→ SOURCE INFORMATION
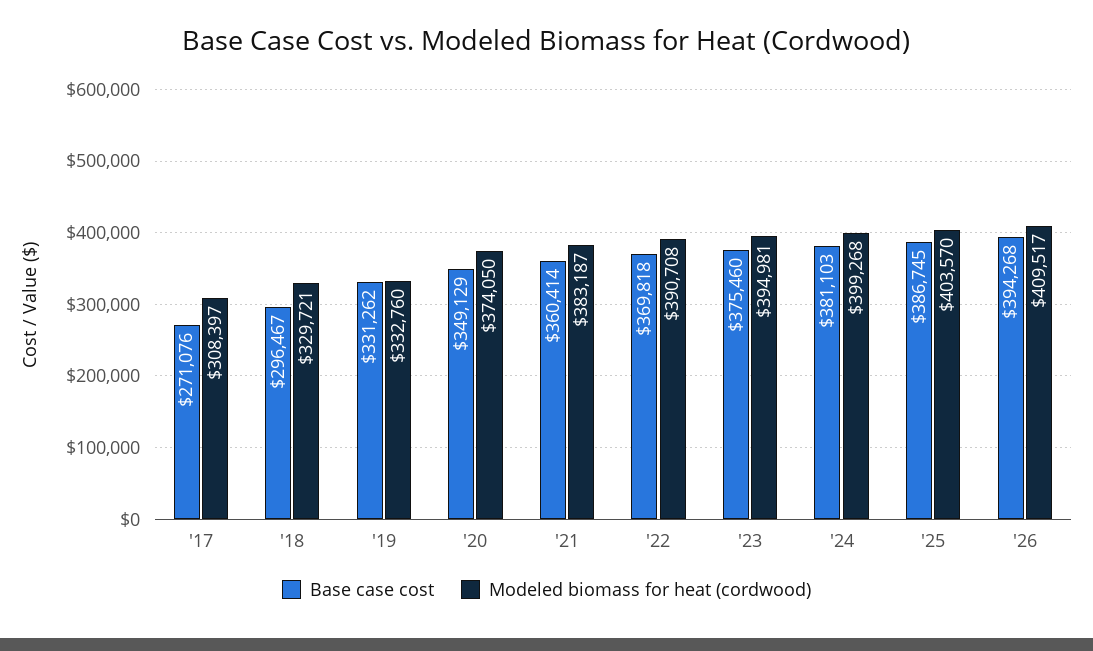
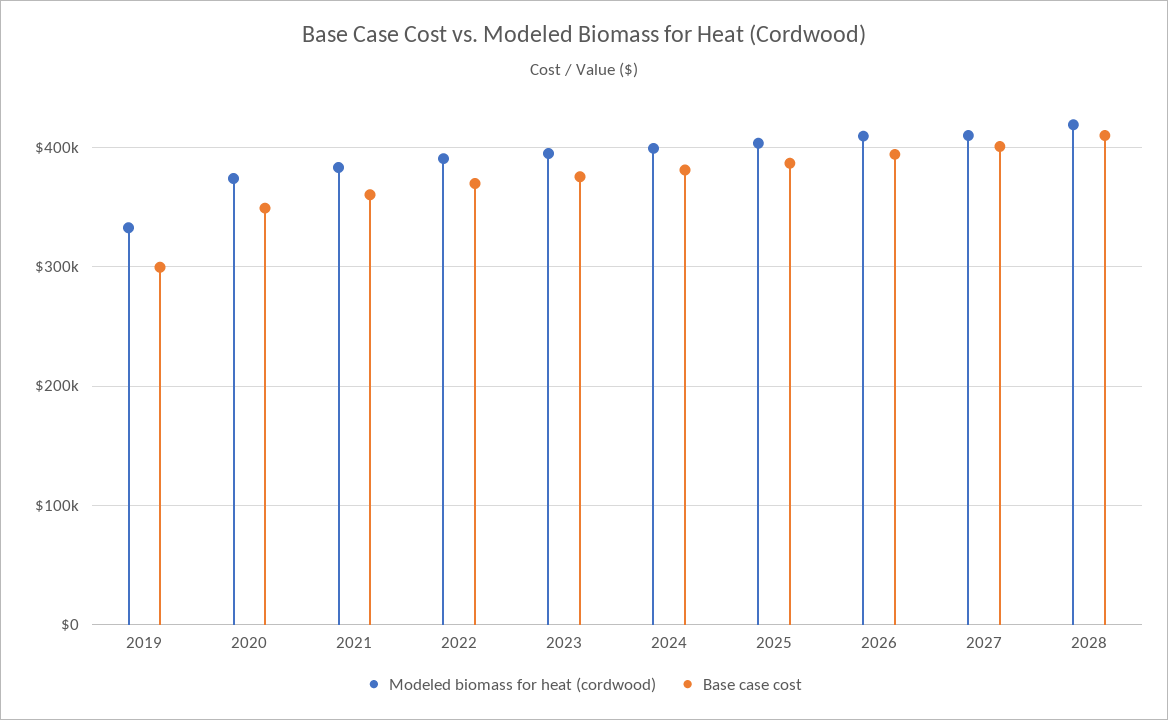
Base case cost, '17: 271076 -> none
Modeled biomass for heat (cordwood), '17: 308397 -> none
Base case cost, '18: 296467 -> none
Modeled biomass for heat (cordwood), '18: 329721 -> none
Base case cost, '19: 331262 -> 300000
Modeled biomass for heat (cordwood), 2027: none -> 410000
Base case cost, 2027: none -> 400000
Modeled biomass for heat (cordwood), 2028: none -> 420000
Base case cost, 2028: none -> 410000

---

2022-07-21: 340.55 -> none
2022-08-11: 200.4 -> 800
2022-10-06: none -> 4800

→ TO DO
Take the lines above from the one containing "Base case cost, '17: 271076 -> none" down to the one containing "Modeled biomass for heat (cordwood), 2027: none", and transcribe them exactly, both ends included.

→ SOLVED EXERCISE
Base case cost, '17: 271076 -> none
Modeled biomass for heat (cordwood), '17: 308397 -> none
Base case cost, '18: 296467 -> none
Modeled biomass for heat (cordwood), '18: 329721 -> none
Base case cost, '19: 331262 -> 300000
Modeled biomass for heat (cordwood), 2027: none -> 410000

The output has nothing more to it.